-- Opening Marker --

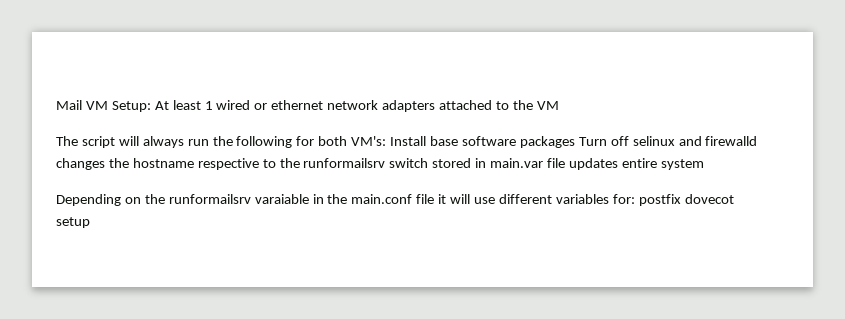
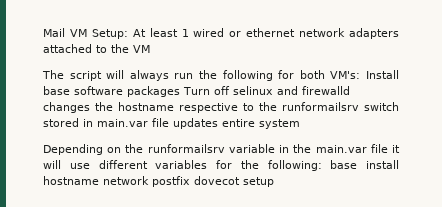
[254,194,309,204] varaiable -> [228,144,275,153] variable
[351,194,413,204] main.conf -> [315,145,367,153] main.var
[612,194,635,204] for: -> [216,160,399,171] [43,176,149,185] for the following: base install hostname network

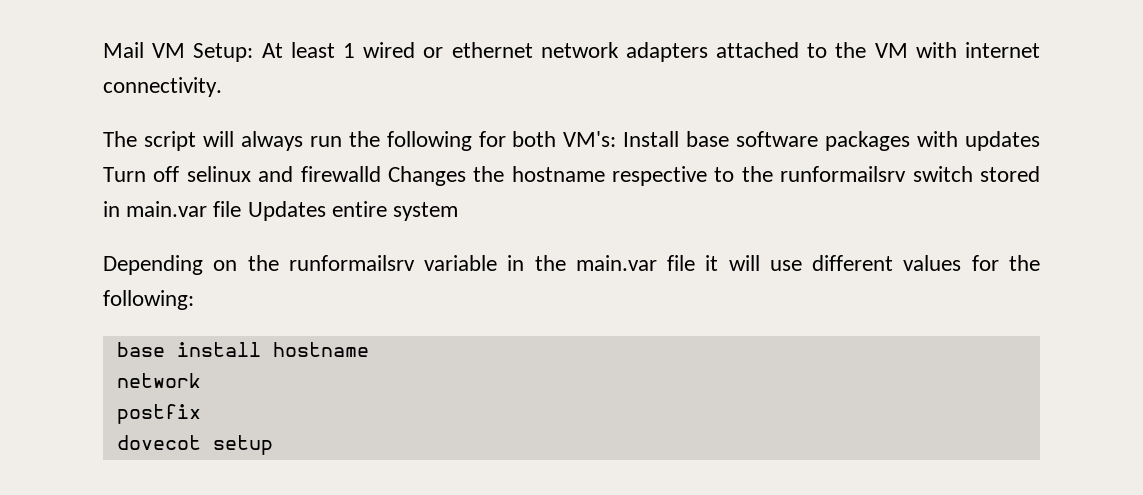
(150, 49) none -> [915,42,1040,58] [103,77,222,97] with internet connectivity.
(180, 91) none -> [917,131,1040,151] with updates
[43,102,90,113] changes -> [387,166,466,186] Changes
[173,118,218,129] updates -> [247,201,326,221] Updates
[155,160,208,169] variables -> [903,255,962,271] values
(322, 165) none -> (194, 300) //
[103,176,149,185] network -> [116,373,201,388] // network //
(190, 181) none -> (201, 414) //

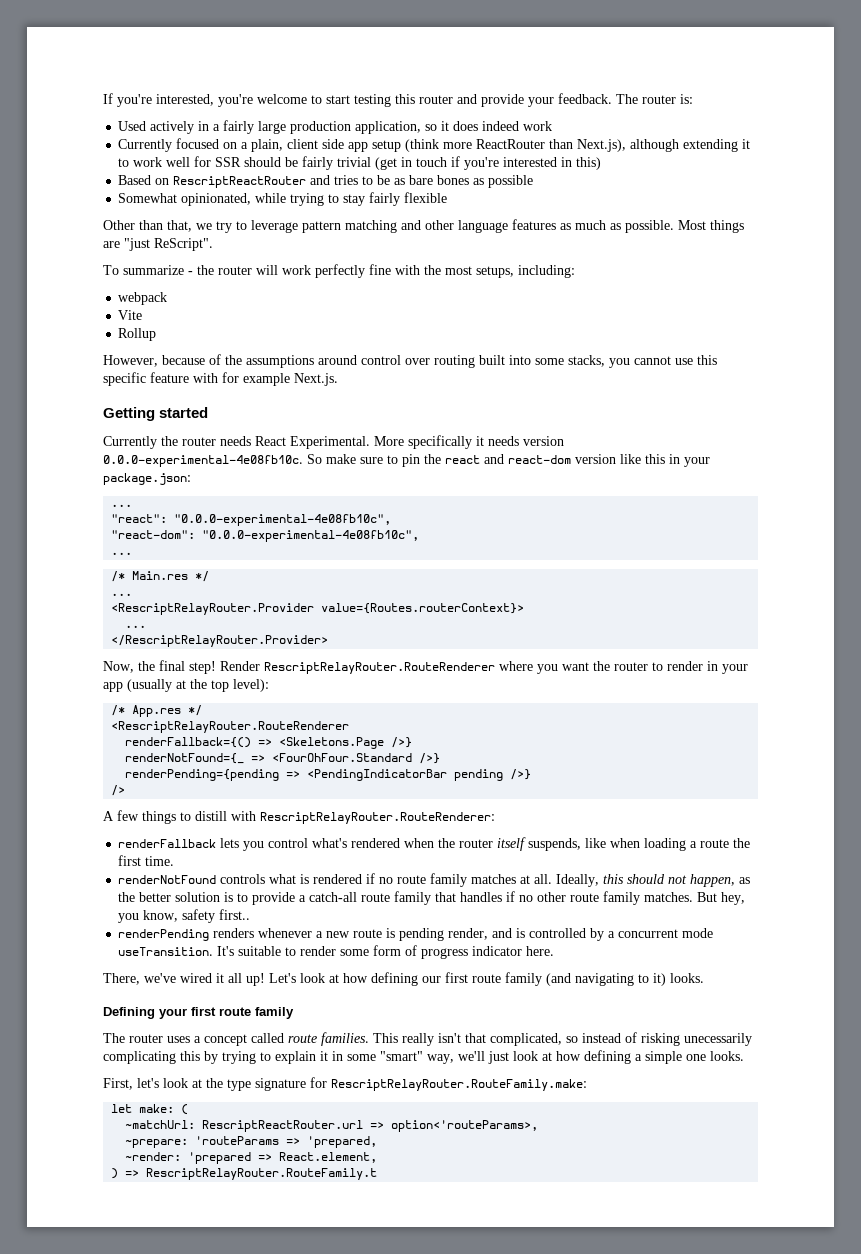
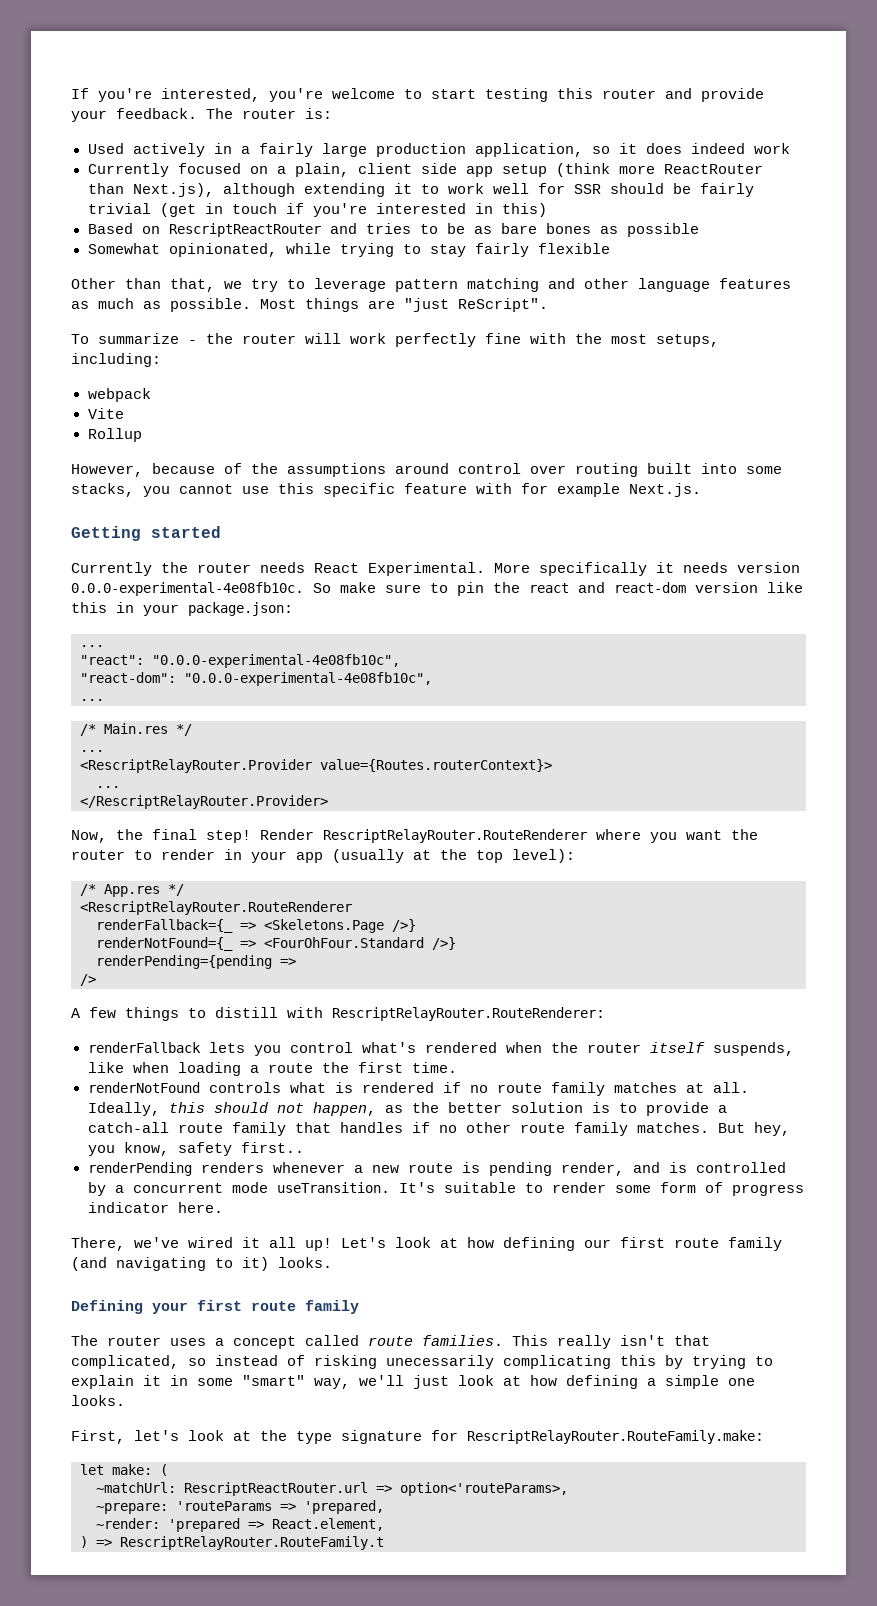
[125,737,252,748] renderFallback={() -> [96,919,233,933] renderFallback={_
[307,769,532,781] <PendingIndicatorBar pending />} -> (296, 962) none

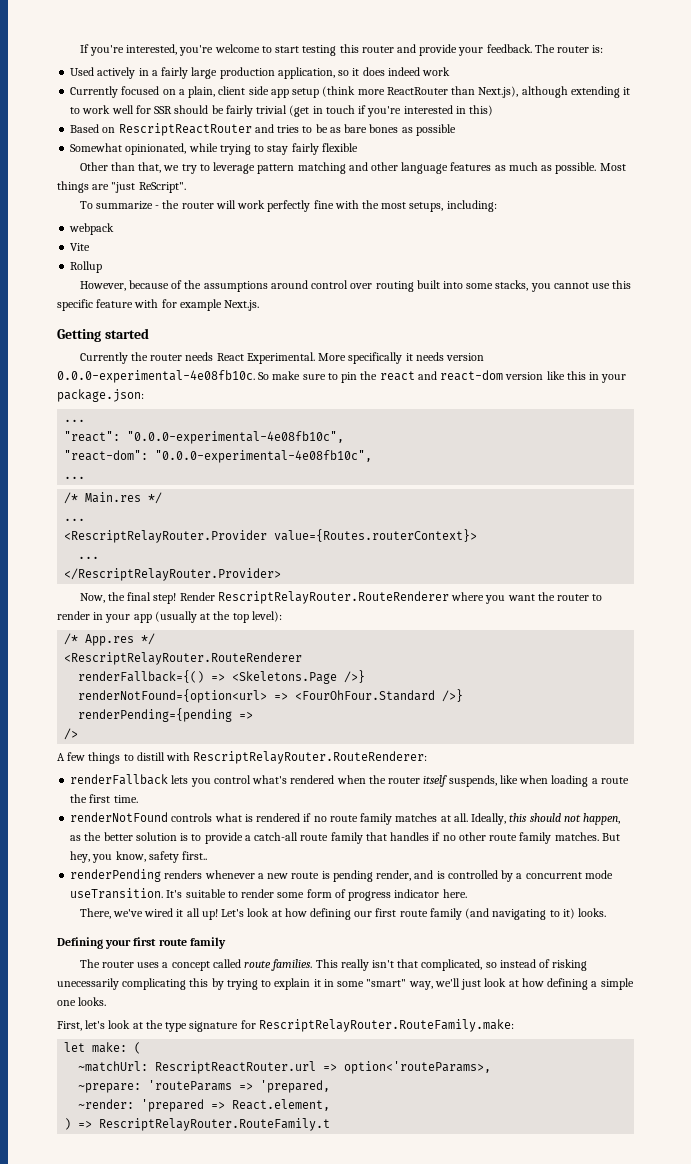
[96,919,233,933] renderFallback={_ -> [78,670,205,683] renderFallback={()
[96,937,233,951] renderNotFound={_ -> [78,689,268,703] renderNotFound={option<url>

-- Closing Marker --

## Task to complete
All of the data must be given again exactly, without the pictures.

## Exercise answer
[254,194,309,204] varaiable -> [228,144,275,153] variable
[351,194,413,204] main.conf -> [315,145,367,153] main.var
[612,194,635,204] for: -> [216,160,399,171] [43,176,149,185] for the following: base install hostname network

(150, 49) none -> [915,42,1040,58] [103,77,222,97] with internet connectivity.
(180, 91) none -> [917,131,1040,151] with updates
[43,102,90,113] changes -> [387,166,466,186] Changes
[173,118,218,129] updates -> [247,201,326,221] Updates
[155,160,208,169] variables -> [903,255,962,271] values
(322, 165) none -> (194, 300) //
[103,176,149,185] network -> [116,373,201,388] // network //
(190, 181) none -> (201, 414) //

[125,737,252,748] renderFallback={() -> [96,919,233,933] renderFallback={_
[307,769,532,781] <PendingIndicatorBar pending />} -> (296, 962) none

[96,919,233,933] renderFallback={_ -> [78,670,205,683] renderFallback={()
[96,937,233,951] renderNotFound={_ -> [78,689,268,703] renderNotFound={option<url>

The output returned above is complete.